Performing one-click OS image upgrades in MIGs

By using a combination of image families and rolling updates, you can enable one-click OS image upgrades on your managed instance group (MIG).

Using the one-click OS image upgrade provides a number of benefits, including:

  • Works with all VM machine types and all instance group sizes.
  • Supports both Windows and Linux images and containers.
  • Preserves custom startup scripts and metadata.
  • Instances are recreated based on their current instance template, or optionally, based on a new template.
  • The rollout of an update to the new OS version happens automatically, without the need for additional user input after the initial request.
  • Supports batch updates with an optional health check.

How does one-click OS image upgrade work?

When you invoke an update, the MIG replaces the boot disks for all VMs in the group with the latest available OS image version. All metadata and startup scripts that you set up in the instance template are preserved for each VM in the group. To limit application disruption, you can perform updates in batches, keeping a specific percent of VMs running during the update. To increase reliability, you can configure an application-based health check for your MIG: the group waits for a healthy response from an application on updated VMs before proceeding with further updates to other VMs.

Before you begin

  1. Install or update to the latest version of the gcloud command-line tool.

  2. Make sure you have created an instance template that points to an image family. You can use image families offered by Compute Engine or create your own custom image families with custom images.

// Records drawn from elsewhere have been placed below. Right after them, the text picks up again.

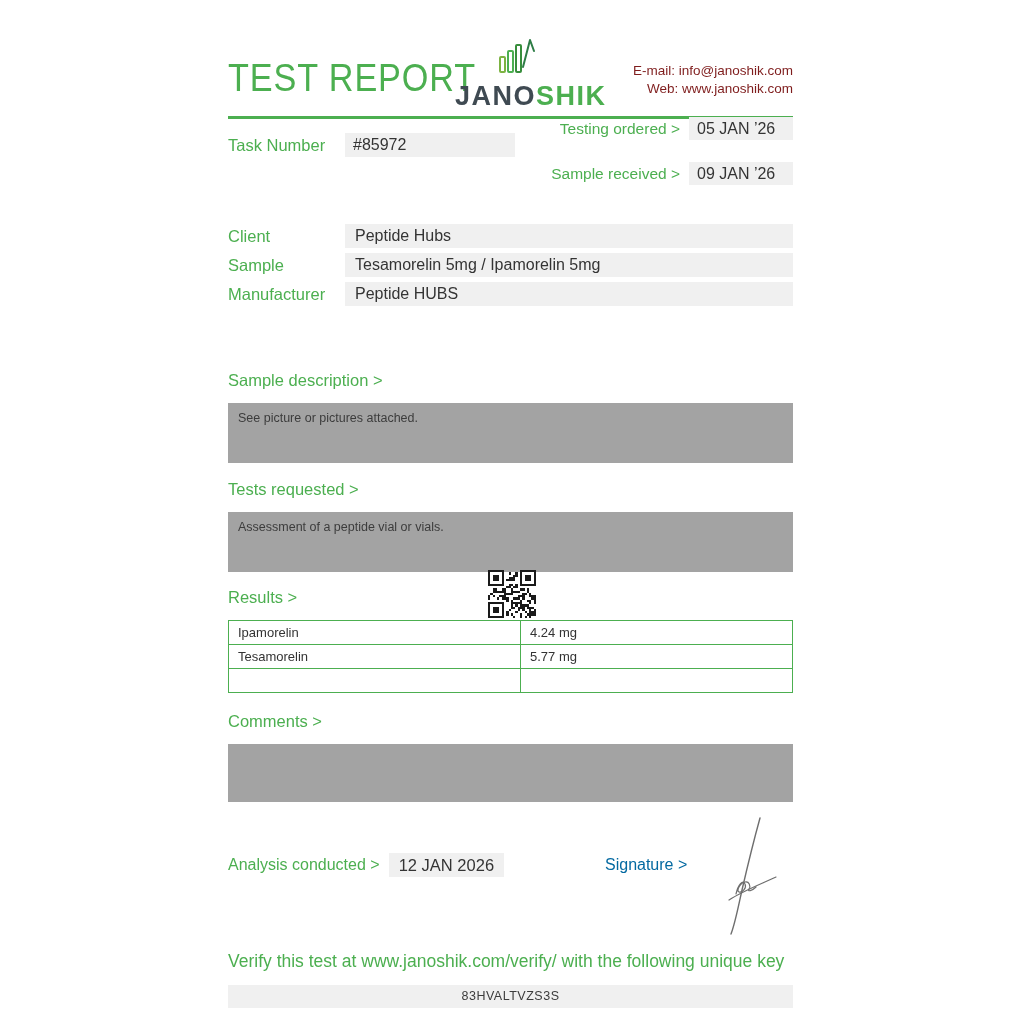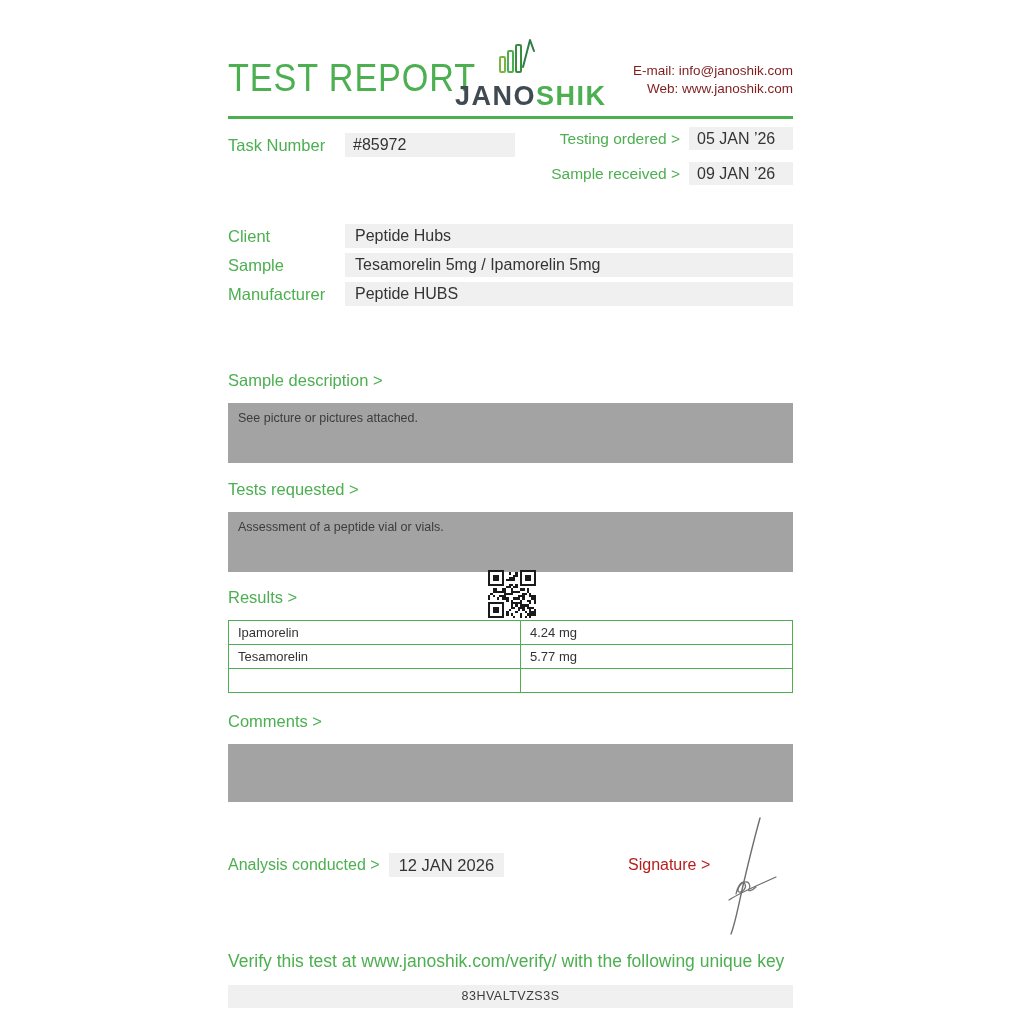--- a/index.html
+++ b/index.html
@@ -96,7 +96,7 @@
     <span class="field task-value">#85972</span>
   </div>
 
-  <div class="date-row" style="top:127px;">
+  <div class="date-row" style="top:117px;">
     <span class="green-label">Testing ordered &gt;</span>
     <span class="field date-value">05 JAN ’26</span>
   </div>

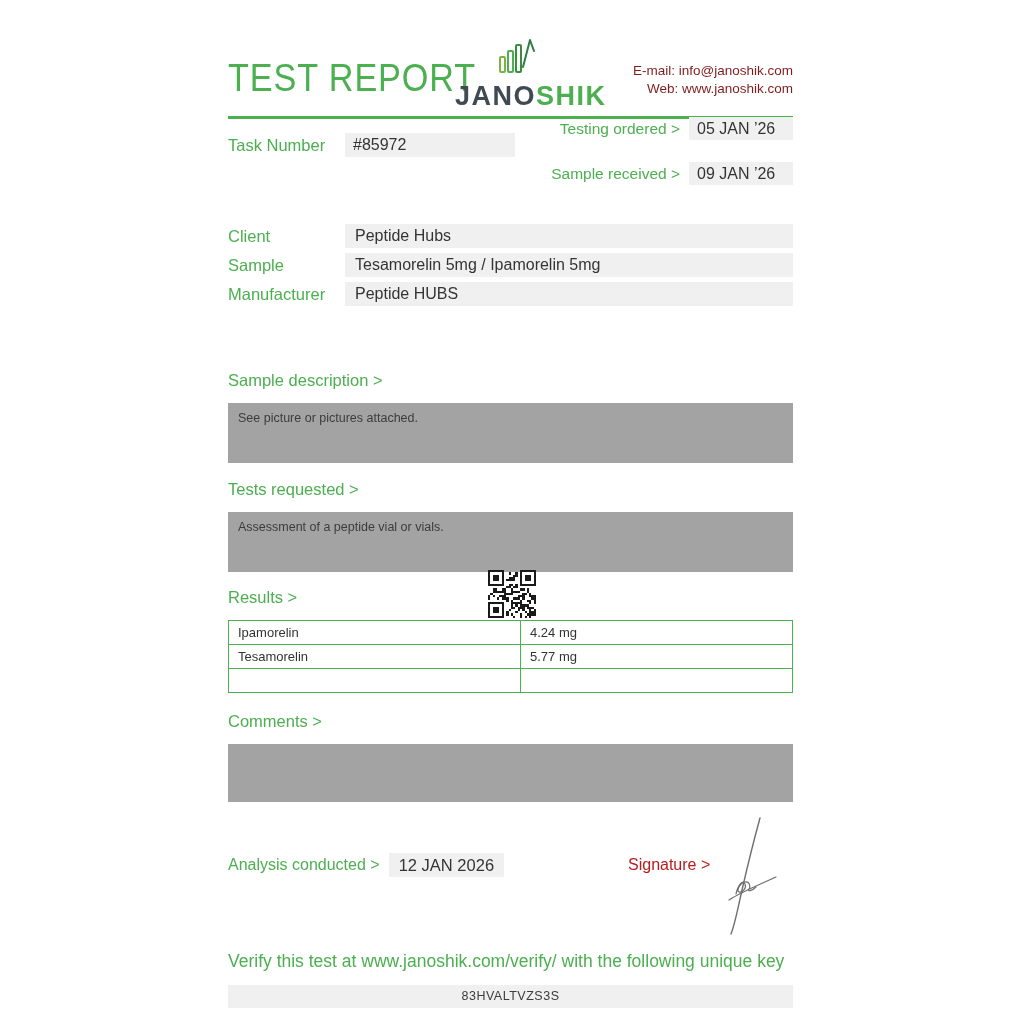--- a/index.html
+++ b/index.html
@@ -50,7 +50,7 @@
   .analysis-row{position:absolute;left:228px;top:853px;display:flex;align-items:center;gap:9px;}
   .analysis-row .green-label{font-size:16px;}
   .analysis-value{height:24px;line-height:24px;padding:0 10px;font-size:16.5px;}
-  .sig-label{position:absolute;left:628px;top:856px;color:#b91c1c;font-size:16px;}
+  .sig-label{position:absolute;left:605px;top:856px;color:#0369a1;font-size:16px;}
   .signature{position:absolute;left:703px;top:814px;}
 
   .verify-text{position:absolute;left:228px;top:951px;width:575px;color:#4caf50;font-size:17.5px;white-space:nowrap;}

    When your instance template points to an image family, the MIG always creates instances from the latest image in the family, for example:

    • When the MIG adds new instances because you or the MIG's autoscaler increased the MIG's size.
    • When the MIG recreates an instance, triggered manually or by autohealing.
  3. Check if a new image is available. You can use the gcloud compute images list command to see a list of images:

    gcloud compute images list --uri
    
  4. Test the new image with your app before rolling it out.

  5. Optionally, create an application-based health check for your MIG. An application-based health check verifies that your application is responding as expected on each of VMs in the MIG. You can configure your update to allow no more than one unavailable VM. If an application does not respond as expected, then the MIG marks that VM as unavailable, and your rollout does not proceed.

Performing one-click OS image upgrades for MIGs

To update all the VMs in a MIG to the latest image from an image family, follow these steps:

  1. Start a rolling replace with the following command.

    gcloud compute instance-groups managed rolling-action replace instance-group-name \
        [--max-surge=max-surge ] [--max-unavailable=max-unavailable]

    Replace the following:

    • instance-group-name: The name of the MIG to operate on.
    • max-surge: The maximum additional number of VMs that can be temporarily created during the update process. This can be a fixed number (for example, 5) or a percentage of the size of the MIG (for example, 10%).
    • max-unavailable: The maximum number of VMs that can be unavailable during the update process. This can be a fixed number (5) or a percentage of the size of the MIG (10%).

    You can combine health checks with the --max-unavailable and --max-surge options to stop further updates if they cause VMs to become unavailable.

  2. Monitor the update by using the wait-until subcommand to check that the MIG's status.versionTarget.isReached field is set to true.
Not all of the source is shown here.